*** Opening of Information supplied ***

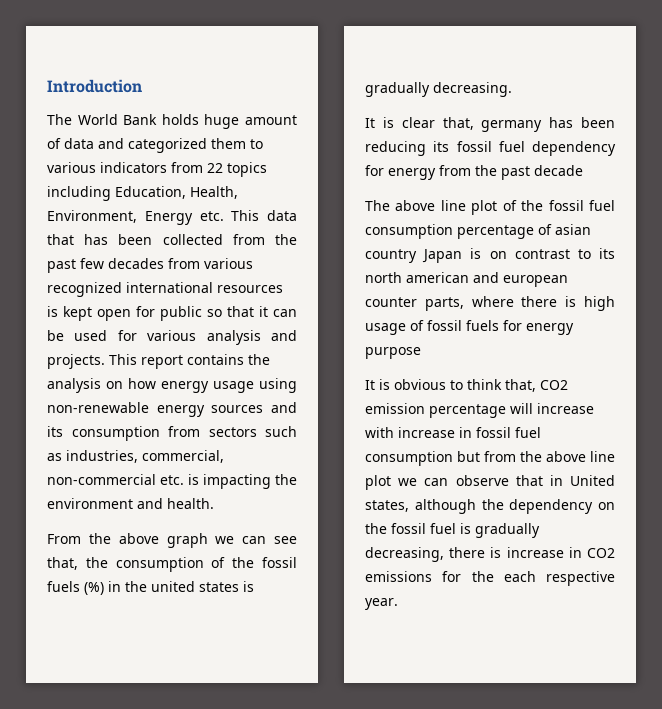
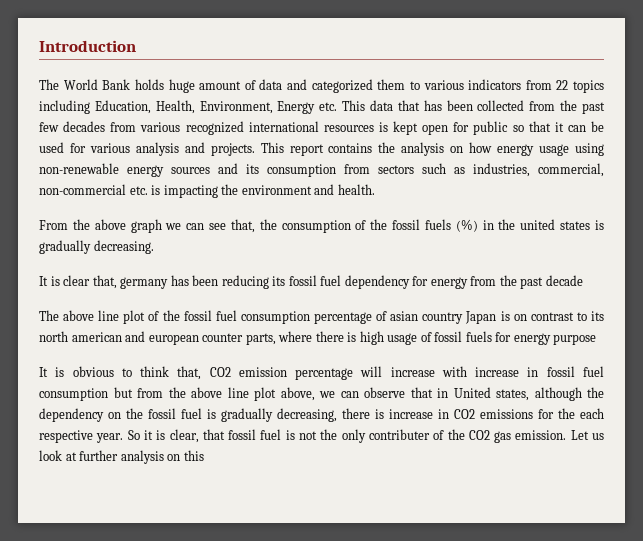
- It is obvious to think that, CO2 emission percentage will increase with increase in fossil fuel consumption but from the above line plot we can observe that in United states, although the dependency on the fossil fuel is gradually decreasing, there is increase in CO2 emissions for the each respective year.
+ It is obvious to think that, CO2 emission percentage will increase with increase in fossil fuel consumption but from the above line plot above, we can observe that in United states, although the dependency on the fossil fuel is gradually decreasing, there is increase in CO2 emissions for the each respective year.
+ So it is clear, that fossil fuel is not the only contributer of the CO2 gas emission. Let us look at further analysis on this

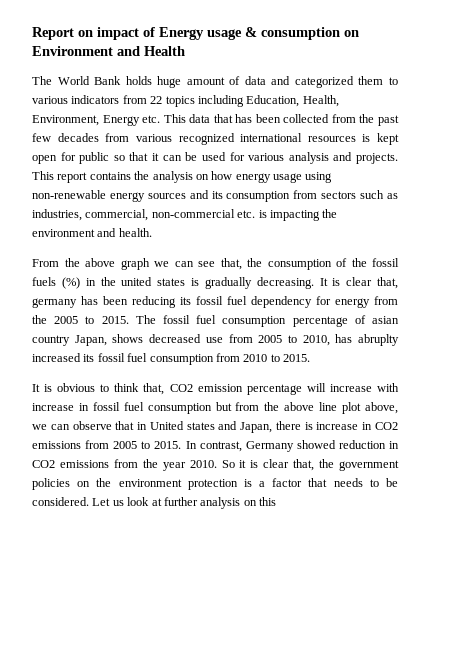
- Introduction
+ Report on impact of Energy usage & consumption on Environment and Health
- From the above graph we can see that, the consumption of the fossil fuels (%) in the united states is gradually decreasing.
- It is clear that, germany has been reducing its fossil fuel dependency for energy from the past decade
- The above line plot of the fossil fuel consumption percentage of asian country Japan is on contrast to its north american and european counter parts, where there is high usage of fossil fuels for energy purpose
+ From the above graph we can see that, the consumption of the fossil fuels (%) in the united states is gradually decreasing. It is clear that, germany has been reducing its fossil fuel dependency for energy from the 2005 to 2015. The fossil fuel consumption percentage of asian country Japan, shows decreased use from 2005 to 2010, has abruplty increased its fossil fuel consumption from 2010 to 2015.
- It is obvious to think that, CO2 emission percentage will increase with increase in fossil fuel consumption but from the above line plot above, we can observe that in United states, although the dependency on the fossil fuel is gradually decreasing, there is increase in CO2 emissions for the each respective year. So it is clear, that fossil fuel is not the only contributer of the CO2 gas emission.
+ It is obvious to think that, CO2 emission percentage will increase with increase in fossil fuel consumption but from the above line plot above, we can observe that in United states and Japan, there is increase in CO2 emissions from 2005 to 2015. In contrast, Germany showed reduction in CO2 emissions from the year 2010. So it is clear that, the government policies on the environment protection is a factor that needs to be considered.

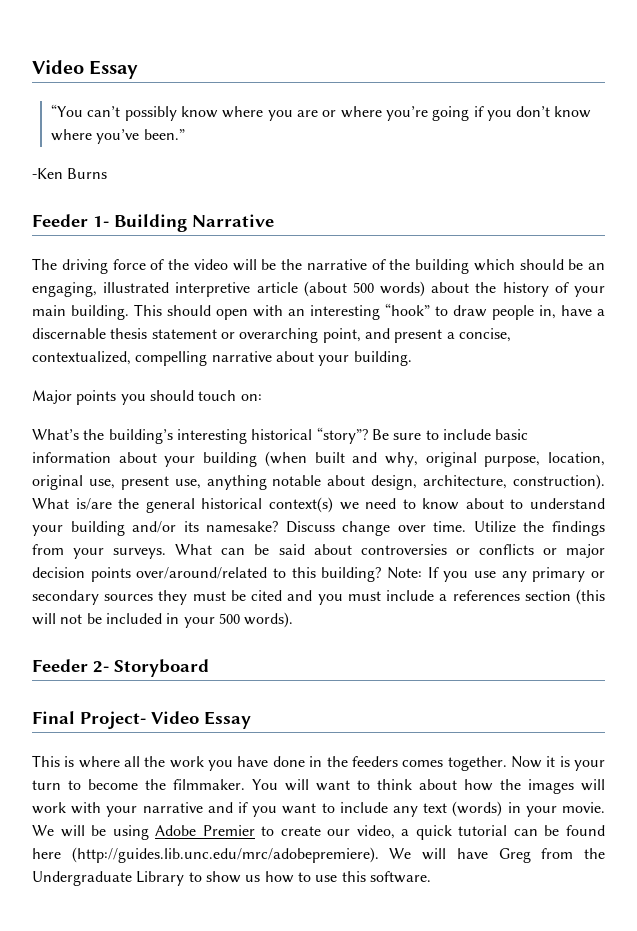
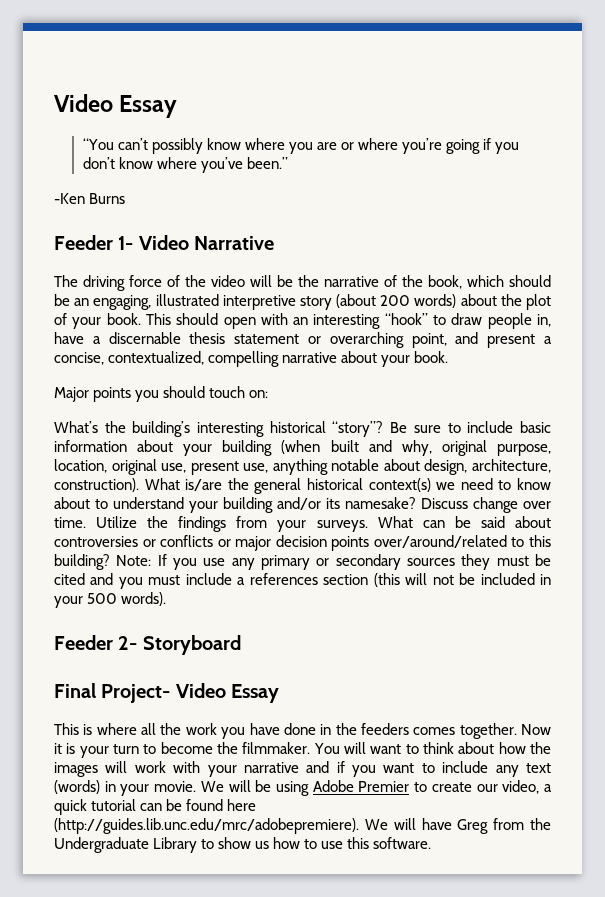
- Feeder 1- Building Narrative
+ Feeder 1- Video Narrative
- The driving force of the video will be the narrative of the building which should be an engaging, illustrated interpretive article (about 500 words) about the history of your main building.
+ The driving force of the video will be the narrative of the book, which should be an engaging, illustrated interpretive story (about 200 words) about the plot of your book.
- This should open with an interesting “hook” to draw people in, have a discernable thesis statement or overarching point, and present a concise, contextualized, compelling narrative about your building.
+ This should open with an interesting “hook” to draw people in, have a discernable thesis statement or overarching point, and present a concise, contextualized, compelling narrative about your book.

*** Close of Information supplied ***

_Work required_
Give back the material exactly as written, from its first line to the line that contains "2010 to 2015.", and leave out the pictures.

_Response_
- It is obvious to think that, CO2 emission percentage will increase with increase in fossil fuel consumption but from the above line plot we can observe that in United states, although the dependency on the fossil fuel is gradually decreasing, there is increase in CO2 emissions for the each respective year.
+ It is obvious to think that, CO2 emission percentage will increase with increase in fossil fuel consumption but from the above line plot above, we can observe that in United states, although the dependency on the fossil fuel is gradually decreasing, there is increase in CO2 emissions for the each respective year.
+ So it is clear, that fossil fuel is not the only contributer of the CO2 gas emission. Let us look at further analysis on this

- Introduction
+ Report on impact of Energy usage & consumption on Environment and Health
- From the above graph we can see that, the consumption of the fossil fuels (%) in the united states is gradually decreasing.
- It is clear that, germany has been reducing its fossil fuel dependency for energy from the past decade
- The above line plot of the fossil fuel consumption percentage of asian country Japan is on contrast to its north american and european counter parts, where there is high usage of fossil fuels for energy purpose
+ From the above graph we can see that, the consumption of the fossil fuels (%) in the united states is gradually decreasing. It is clear that, germany has been reducing its fossil fuel dependency for energy from the 2005 to 2015. The fossil fuel consumption percentage of asian country Japan, shows decreased use from 2005 to 2010, has abruplty increased its fossil fuel consumption from 2010 to 2015.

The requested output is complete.